Bidirectional vs. Autoregressive Architectures for World Action Models

Determine whether bidirectional architectures or autoregressive architectures are better suited for World Action Models built upon pretrained video diffusion backbones that jointly predict future video frames and robot actions, with respect to modality alignment between video and action, error accumulation in closed-loop control, and inference efficiency.

Background

The paper introduces World Action Models (WAMs) that jointly predict video and actions using a pretrained video diffusion backbone. A central design decision concerns whether the model should be bidirectional (processing fixed-length sequences) or autoregressive (leveraging KV caching and visual history).

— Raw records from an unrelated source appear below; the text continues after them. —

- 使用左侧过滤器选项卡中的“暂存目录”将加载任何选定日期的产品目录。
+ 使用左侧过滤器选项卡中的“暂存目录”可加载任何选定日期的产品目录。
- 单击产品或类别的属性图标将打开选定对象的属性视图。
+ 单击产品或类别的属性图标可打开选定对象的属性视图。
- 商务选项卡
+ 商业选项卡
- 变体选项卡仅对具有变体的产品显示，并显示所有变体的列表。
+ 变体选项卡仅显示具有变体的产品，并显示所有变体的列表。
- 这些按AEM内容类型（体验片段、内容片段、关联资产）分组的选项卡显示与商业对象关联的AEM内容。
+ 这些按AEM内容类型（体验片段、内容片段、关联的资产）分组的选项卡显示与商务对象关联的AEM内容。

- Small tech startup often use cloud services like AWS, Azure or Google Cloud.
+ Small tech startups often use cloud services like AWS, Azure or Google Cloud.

The authors highlight trade-offs: bidirectional models may suffer from modality alignment issues and require subsampling that distorts native frame rates, while autoregressive models can preserve alignment and enable efficient inference but may raise concerns about error accumulation. Establishing which architecture is fundamentally better for WAMs remains unresolved and impacts practical deployment and generalization.

References

Pretrained video diffusion models offer rich spatiotemporal priors from web-scale data, making them attractive backbones for robot policies. However, converting these models into effective World Action Models (WAMs) presents three key challenges: (1) Video-action alignment: jointly predicting video and actions requires tight coupling between visual futures and motor commands, yet naively combining separate video and action heads can lead to misalignment; (2) Architectural design: it remains unclear whether bidirectional or autoregressive architectures are better suited for WAMs, with implications in modality alignment, error accumulation, and inference efficiency; and (3) Real-time inference: video diffusion models require iterative denoising across high-dimensional latent spaces, making them prohibitively slow for closed-loop control.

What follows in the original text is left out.